- THE RECORDS -
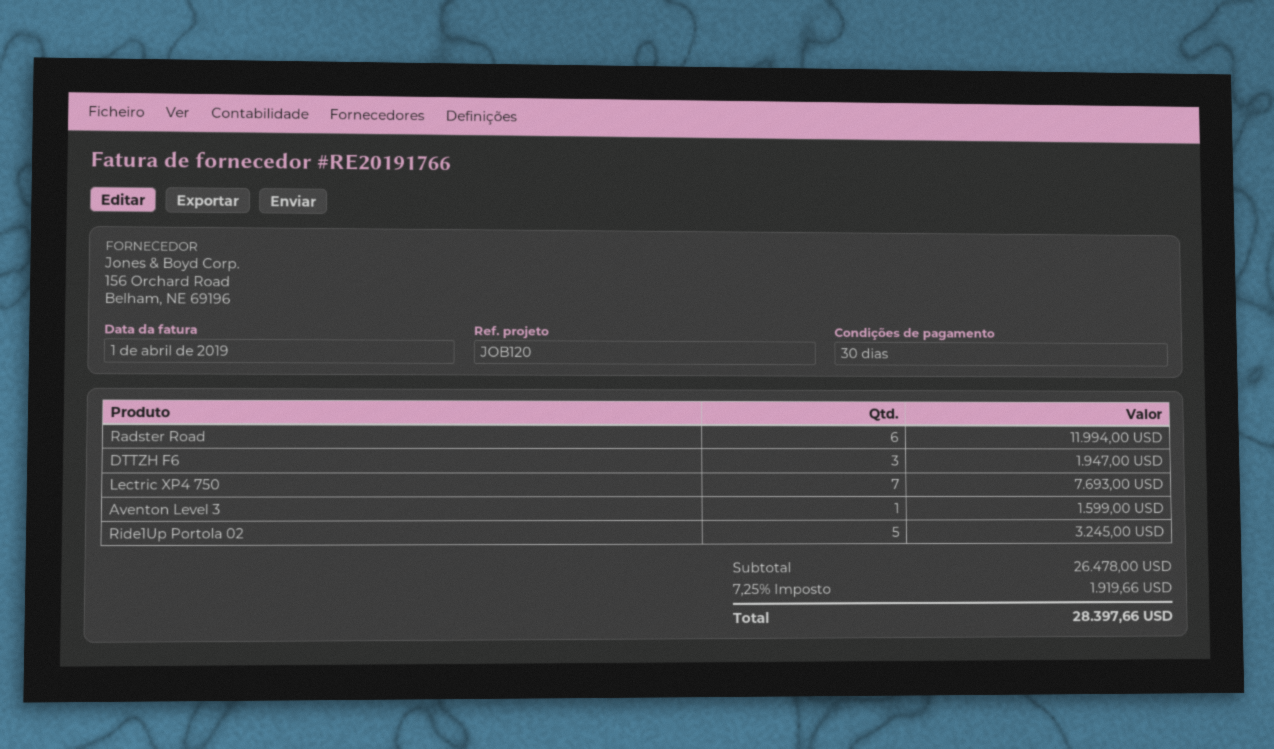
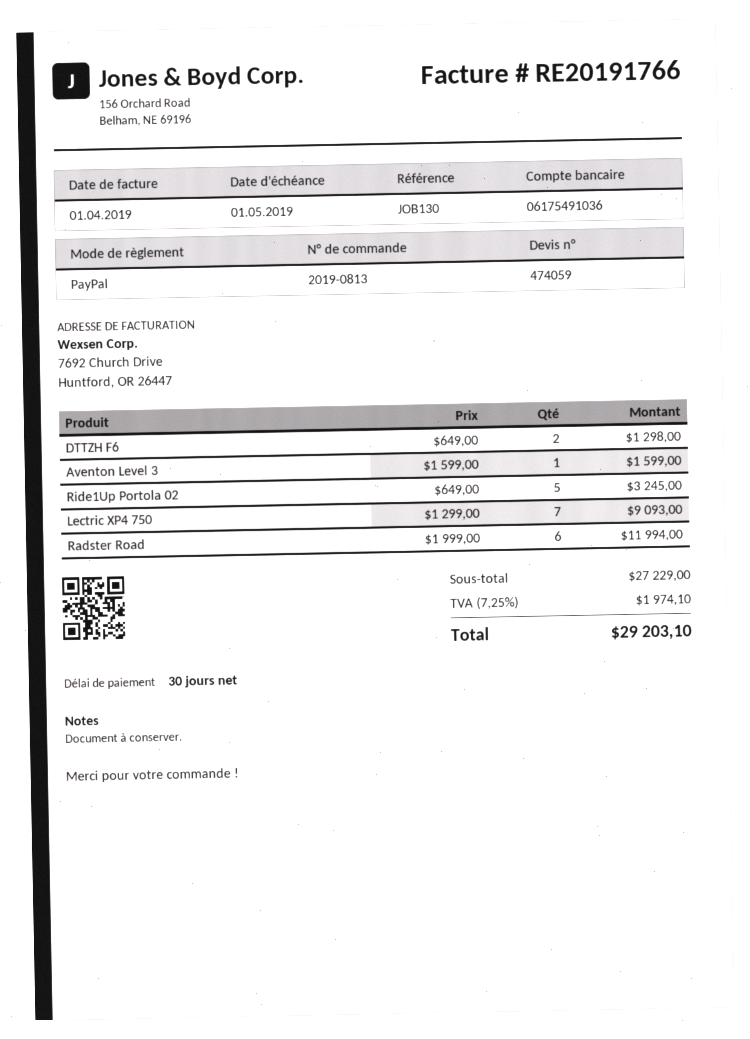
reference: JOB120 -> JOB130
DTTZH F6: 3 for 1947.00 -> 2 for 1298.00
Lectric XP4 750: 7 for 7693.00 -> 7 for 9093.00
subtotal: 26478.00 -> 27229.00
tax: 7.25% = 1919.66 -> 7.25% = 1974.10
total: 28397.66 -> 29203.10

- WHAT YOU ARE ASKED TO DO -
The material above must be printed exactly, with its pictures left out.

- THE COMPLETED TASK -
reference: JOB120 -> JOB130
DTTZH F6: 3 for 1947.00 -> 2 for 1298.00
Lectric XP4 750: 7 for 7693.00 -> 7 for 9093.00
subtotal: 26478.00 -> 27229.00
tax: 7.25% = 1919.66 -> 7.25% = 1974.10
total: 28397.66 -> 29203.10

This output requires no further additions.